Today we announce a new snapshot (named *2017-06*) of the mediawiki history data [1]. It includes these awesome new fields:
*event_user_revision_count*: 'Cumulative revision count per user for the current event_user_id (only available in revision-create events so far)'
*page_revision_count*: 'In revision/page events: Cumulative revision count per page for the current page_id (only available in revision-create events so far)'
The *event_user_revision_count* field is useful as a close estimate to user_editcount, but it does not include Flow talk page edits. We've also added event_user_seconds_to_previous_revision and page_seconds_to_previous_revision, but those are not being computed right now.
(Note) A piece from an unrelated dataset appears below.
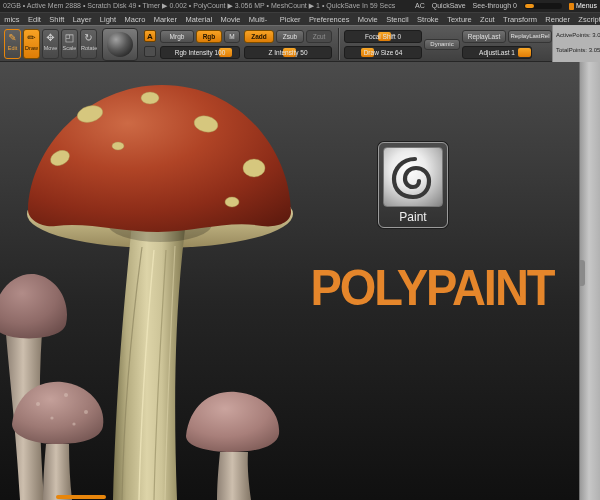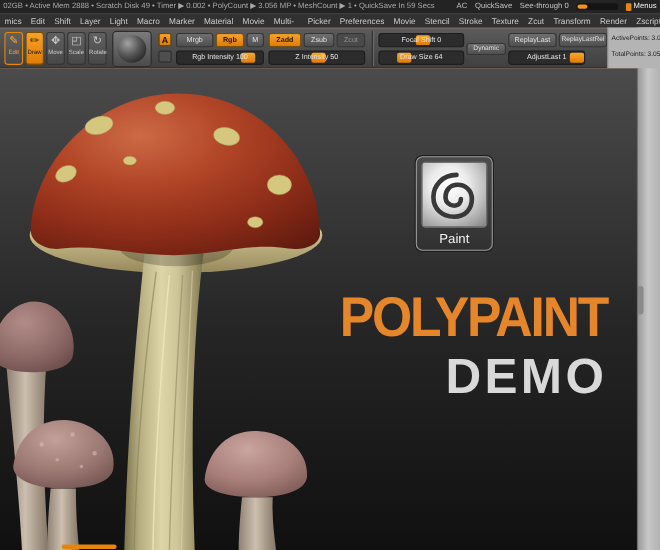"POLYPAINT" .headline-wrap { left: 272px -> 292px; text-align: right -> center }
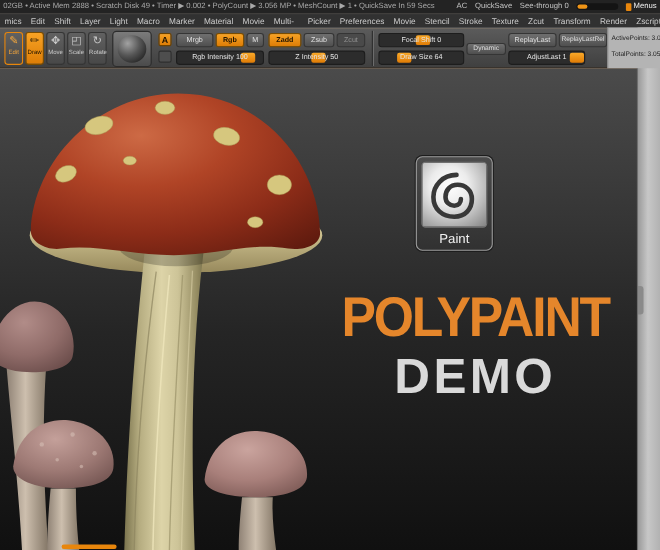"DEMO" div.subheadline { html: <div>DEMO</div> -> none }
The mediawiki_history dataset is updated every month, but we thought we'd let you know about this one since it has new goodies. It's all thanks to Joseph who did everything but announce this wonderful work and then had to rush away to welcome his daughter into the world. Hi Joseph! Stop reading work email! :D
[1] https://wikitech.wikimedia.org/wiki/Analytics/Data_Lake/Edits/Mediawiki_hist...
Further clarification that this snapshot of data is not yet public (meaning available to the outside world, not just WMF/NAD holders) . Our team is working towards making this data available next year in labs in the same fashion that data is now available on the labs replicas.
Thanks,
Nuria
On Wed, Jul 12, 2017 at 9:34 AM, Dan Andreescu dandreescu@wikimedia.org wrote:
Today we announce a new snapshot (named *2017-06*) of the mediawiki history data [1]. It includes these awesome new fields:
*event_user_revision_count*: 'Cumulative revision count per user for the current event_user_id (only available in revision-create events so far)'
*page_revision_count*: 'In revision/page events: Cumulative revision count per page for the current page_id (only available in revision-create events so far)'
The *event_user_revision_count* field is useful as a close estimate to user_editcount, but it does not include Flow talk page edits. We've also added event_user_seconds_to_previous_revision and page_seconds_to_previous_revision, but those are not being computed right now.
The mediawiki_history dataset is updated every month, but we thought we'd let you know about this one since it has new goodies. It's all thanks to Joseph who did everything but announce this wonderful work and then had to rush away to welcome his daughter into the world. Hi Joseph! Stop reading work email! :D
[1] https://wikitech.wikimedia.org/wiki/Analytics/ Data_Lake/Edits/Mediawiki_history
Analytics mailing list Analytics@lists.wikimedia.org https://lists.wikimedia.org/mailman/listinfo/analytics
On Wed, Jul 12, 2017 at 12:16 PM, Nuria Ruiz nuria@wikimedia.org wrote:
Further clarification that this snapshot of data is not yet public (meaning available to the outside world, not just WMF/NAD holders) .
Thanks for clarifying this and the work you and your team has put into this.
Our team is working towards making this data available next year in labs in the same fashion that data is now available on the labs replicas.
Can you specify what you mean by "next year"? I can think fiscal, calendar, etc. :)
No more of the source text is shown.